SUPPLIED MATERIAL:

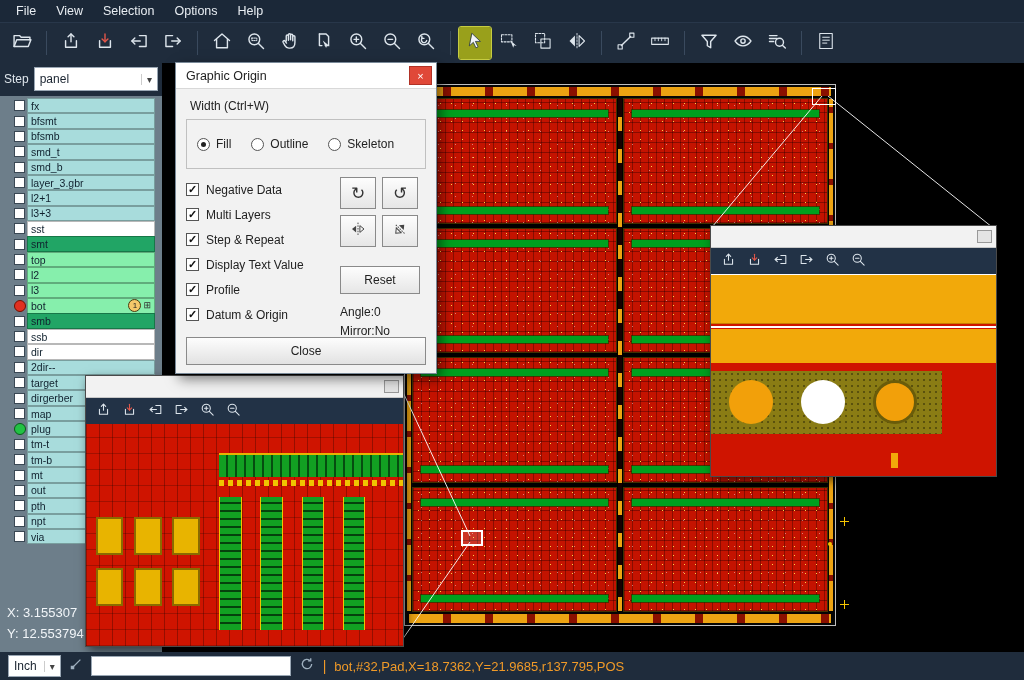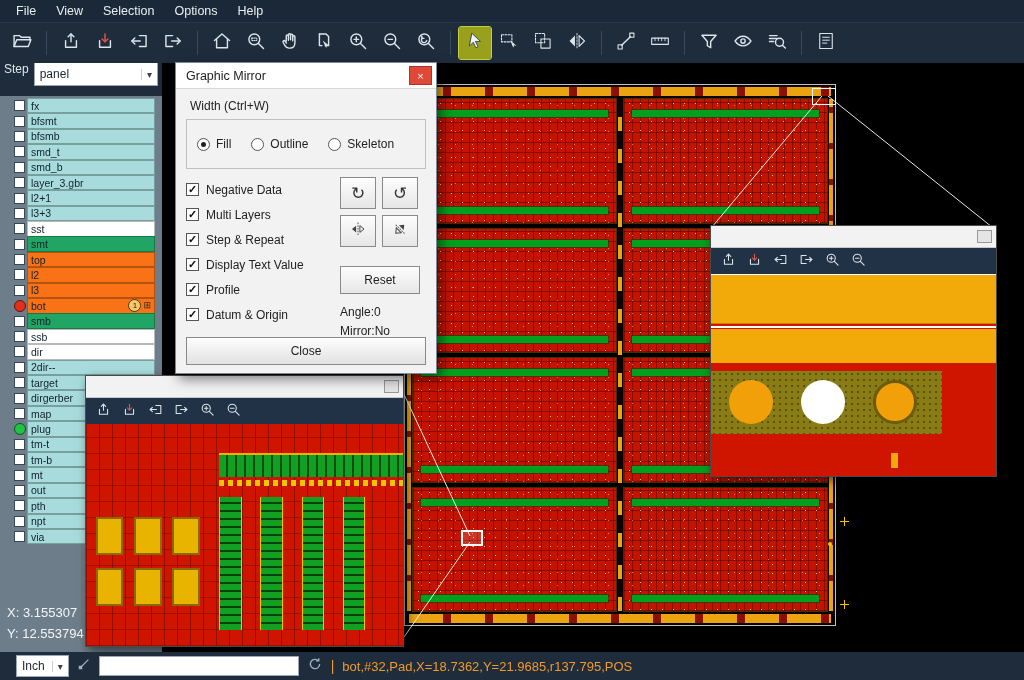--- a/index.html
+++ b/index.html
@@ -12,35 +12,35 @@
   .menu-item{color:#e8edf2;font-size:12.5px;padding:2px 10px;cursor:default;}
   #toolbar{position:absolute;top:22px;left:0;right:0;height:40px;background:#1f2c3c;
            display:flex;align-items:center;padding-left:6px;gap:2px;z-index:20;border-top:1px solid #28374a;}
   .tbtn{width:32px;height:32px;display:flex;align-items:center;justify-content:center;border-radius:2px;}
   .tbtn.active{background:#99a01b;outline:1px solid #c6cc41;}
   .tsep{width:1px;height:24px;background:#3a4a5e;margin:0 6px;}
 
   
   #main{position:absolute;top:62px;left:0;right:0;bottom:28px;}
   #sidebar{position:absolute;top:0;left:0;width:162px;bottom:0;background:#6d7e8a;z-index:10;}
-  #step-row{height:34px;background:#1f2c3c;display:flex;align-items:flex-start;padding:0 4px;gap:5px;}
+  #step-row{height:34px;background:#1f2c3c;display:flex;align-items:center;padding:0 4px;gap:5px;}
   #step-row .lbl{color:#dfe6ec;font-size:12px;}
   .combo{flex:1;background:#fff;height:22px;display:flex;align-items:center;font-size:12px;
          color:#1a2430;padding:0 5px;border:1px solid #9aa7b4;}
   .combo .chev{margin-left:auto;border-left:1px solid #ccc;padding-left:5px;color:#444;font-size:10px;}
   #layer-list{padding-top:2px;padding-left:12px;}
   .lrow{display:flex;align-items:center;height:15.4px;}
   .lcb{width:9px;height:9px;background:#fff;border:1px solid #3a4854;margin:0 2px;flex:none;}
   .dotm{width:10px;height:10px;border-radius:50%;margin:0 1.5px;flex:none;}
   .dot-red{background:#e03020;border:1px solid #701000;}
   .dot-green{background:#22c244;border:1px solid #0a5a1a;}
   .lbar{flex:1;height:13.5px;margin-right:7px;display:flex;align-items:center;padding:0 3px;
         font-size:10.5px;color:#10212e;border:1px solid rgba(0,0,0,.28);}
   .c-cyan{background:#a8dcdc;} .c-white{background:#ffffff;}
-  .c-green{background:#21a565;} .c-orange{background:#f97316;}
+  .c-green{background:#21a565;} .c-orange{background:#86efac;}
   .badge{margin-left:auto;width:11px;height:11px;border-radius:50%;border:1px solid #4a3a10;
          font-size:8px;display:flex;align-items:center;justify-content:center;color:#222;background:#f5c86a;flex:none;}
   .gridg{font-size:9px;color:#333;margin-left:2px;line-height:1;}
   #coords{position:absolute;left:7px;bottom:8px;color:#f2f6f9;font-size:13px;line-height:21px;}
 
   
   #canvas{position:absolute;left:162px;top:0;right:0;bottom:0;background:#000;overflow:hidden;}
   #pcb-panel{position:absolute;left:243px;top:23px;width:430px;height:540px;background:#050505;
              outline:1px solid rgba(255,255,255,.75);}
   .rail-h{position:absolute;left:4px;right:4px;height:9px;
@@ -141,21 +141,21 @@
   .sq-btn{height:30px;border:1px solid #8a8a8a;background:linear-gradient(#fdfdfd,#e6e6e6);
           display:flex;align-items:center;justify-content:center;font-size:17px;color:#333;}
   .reset-btn{margin-top:19px;width:78px;height:26px;border:1px solid #8a8a8a;
              background:linear-gradient(#fdfdfd,#e6e6e6);display:flex;align-items:center;justify-content:center;}
   .amtext{margin-top:9px;line-height:19px;}
   .close-btn{position:absolute;left:10px;right:10px;bottom:9px;height:26px;border:1px solid #8a8a8a;
              background:linear-gradient(#fdfdfd,#e2e2e2);display:flex;align-items:center;justify-content:center;}
 
   
   #statusbar{position:absolute;left:0;right:0;bottom:0;height:28px;background:#1f2c3c;
-             display:flex;align-items:center;padding:0 16px;gap:8px;z-index:60;}
+             display:flex;align-items:center;padding:0 8px;gap:8px;z-index:60;}
   .unit-combo{background:#fff;height:20px;display:flex;align-items:center;font-size:12px;color:#1a2430;
               padding:0 5px;gap:7px;border:1px solid #9aa7b4;}
   .sb-input{width:190px;height:18px;background:#fff;border:1px solid #9aa7b4;font-size:12px;padding:0 4px;}
   .sep-orange{color:#f09a28;font-size:14px;}
   .status-text{color:#f09a28;font-size:13px;white-space:nowrap;}
 </style>
 </head>
 <body>
 
 <div id="app">
@@ -691,21 +691,21 @@
         <span class="circ c1"></span>
         <span class="circ c2"></span>
         <span class="circ c3"></span>
       </div>
       <div class="omark"></div>
     </div>
   </div>
 
   <div id="dialog">
     <div id="dlg-title">
-      <span class="t">Graphic Mirror</span>
+      <span class="t">Graphic Origin</span>
       <span class="dlg-close">×</span>
     </div>
     <div id="dlg-body">
       <div class="wlabel">Width (Ctrl+W)</div>
       <div class="groupbox">
           <label class="dradio">
             <span class="rad on"></span>
             <span>Fill</span>
           </label>
           <label class="dradio">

PROBLEM TO SOLVE:
Your copy should match the data above exactly, apart from the pictures.

ANSWER FOR THIS EXERCISE:
--- a/index.html
+++ b/index.html
@@ -12,35 +12,35 @@
   .menu-item{color:#e8edf2;font-size:12.5px;padding:2px 10px;cursor:default;}
   #toolbar{position:absolute;top:22px;left:0;right:0;height:40px;background:#1f2c3c;
            display:flex;align-items:center;padding-left:6px;gap:2px;z-index:20;border-top:1px solid #28374a;}
   .tbtn{width:32px;height:32px;display:flex;align-items:center;justify-content:center;border-radius:2px;}
   .tbtn.active{background:#99a01b;outline:1px solid #c6cc41;}
   .tsep{width:1px;height:24px;background:#3a4a5e;margin:0 6px;}
 
   
   #main{position:absolute;top:62px;left:0;right:0;bottom:28px;}
   #sidebar{position:absolute;top:0;left:0;width:162px;bottom:0;background:#6d7e8a;z-index:10;}
-  #step-row{height:34px;background:#1f2c3c;display:flex;align-items:flex-start;padding:0 4px;gap:5px;}
+  #step-row{height:34px;background:#1f2c3c;display:flex;align-items:center;padding:0 4px;gap:5px;}
   #step-row .lbl{color:#dfe6ec;font-size:12px;}
   .combo{flex:1;background:#fff;height:22px;display:flex;align-items:center;font-size:12px;
          color:#1a2430;padding:0 5px;border:1px solid #9aa7b4;}
   .combo .chev{margin-left:auto;border-left:1px solid #ccc;padding-left:5px;color:#444;font-size:10px;}
   #layer-list{padding-top:2px;padding-left:12px;}
   .lrow{display:flex;align-items:center;height:15.4px;}
   .lcb{width:9px;height:9px;background:#fff;border:1px solid #3a4854;margin:0 2px;flex:none;}
   .dotm{width:10px;height:10px;border-radius:50%;margin:0 1.5px;flex:none;}
   .dot-red{background:#e03020;border:1px solid #701000;}
   .dot-green{background:#22c244;border:1px solid #0a5a1a;}
   .lbar{flex:1;height:13.5px;margin-right:7px;display:flex;align-items:center;padding:0 3px;
         font-size:10.5px;color:#10212e;border:1px solid rgba(0,0,0,.28);}
   .c-cyan{background:#a8dcdc;} .c-white{background:#ffffff;}
-  .c-green{background:#21a565;} .c-orange{background:#f97316;}
+  .c-green{background:#21a565;} .c-orange{background:#86efac;}
   .badge{margin-left:auto;width:11px;height:11px;border-radius:50%;border:1px solid #4a3a10;
          font-size:8px;display:flex;align-items:center;justify-content:center;color:#222;background:#f5c86a;flex:none;}
   .gridg{font-size:9px;color:#333;margin-left:2px;line-height:1;}
   #coords{position:absolute;left:7px;bottom:8px;color:#f2f6f9;font-size:13px;line-height:21px;}
 
   
   #canvas{position:absolute;left:162px;top:0;right:0;bottom:0;background:#000;overflow:hidden;}
   #pcb-panel{position:absolute;left:243px;top:23px;width:430px;height:540px;background:#050505;
              outline:1px solid rgba(255,255,255,.75);}
   .rail-h{position:absolute;left:4px;right:4px;height:9px;
@@ -141,21 +141,21 @@
   .sq-btn{height:30px;border:1px solid #8a8a8a;background:linear-gradient(#fdfdfd,#e6e6e6);
           display:flex;align-items:center;justify-content:center;font-size:17px;color:#333;}
   .reset-btn{margin-top:19px;width:78px;height:26px;border:1px solid #8a8a8a;
              background:linear-gradient(#fdfdfd,#e6e6e6);display:flex;align-items:center;justify-content:center;}
   .amtext{margin-top:9px;line-height:19px;}
   .close-btn{position:absolute;left:10px;right:10px;bottom:9px;height:26px;border:1px solid #8a8a8a;
              background:linear-gradient(#fdfdfd,#e2e2e2);display:flex;align-items:center;justify-content:center;}
 
   
   #statusbar{position:absolute;left:0;right:0;bottom:0;height:28px;background:#1f2c3c;
-             display:flex;align-items:center;padding:0 16px;gap:8px;z-index:60;}
+             display:flex;align-items:center;padding:0 8px;gap:8px;z-index:60;}
   .unit-combo{background:#fff;height:20px;display:flex;align-items:center;font-size:12px;color:#1a2430;
               padding:0 5px;gap:7px;border:1px solid #9aa7b4;}
   .sb-input{width:190px;height:18px;background:#fff;border:1px solid #9aa7b4;font-size:12px;padding:0 4px;}
   .sep-orange{color:#f09a28;font-size:14px;}
   .status-text{color:#f09a28;font-size:13px;white-space:nowrap;}
 </style>
 </head>
 <body>
 
 <div id="app">
@@ -691,21 +691,21 @@
         <span class="circ c1"></span>
         <span class="circ c2"></span>
         <span class="circ c3"></span>
       </div>
       <div class="omark"></div>
     </div>
   </div>
 
   <div id="dialog">
     <div id="dlg-title">
-      <span class="t">Graphic Mirror</span>
+      <span class="t">Graphic Origin</span>
       <span class="dlg-close">×</span>
     </div>
     <div id="dlg-body">
       <div class="wlabel">Width (Ctrl+W)</div>
       <div class="groupbox">
           <label class="dradio">
             <span class="rad on"></span>
             <span>Fill</span>
           </label>
           <label class="dradio">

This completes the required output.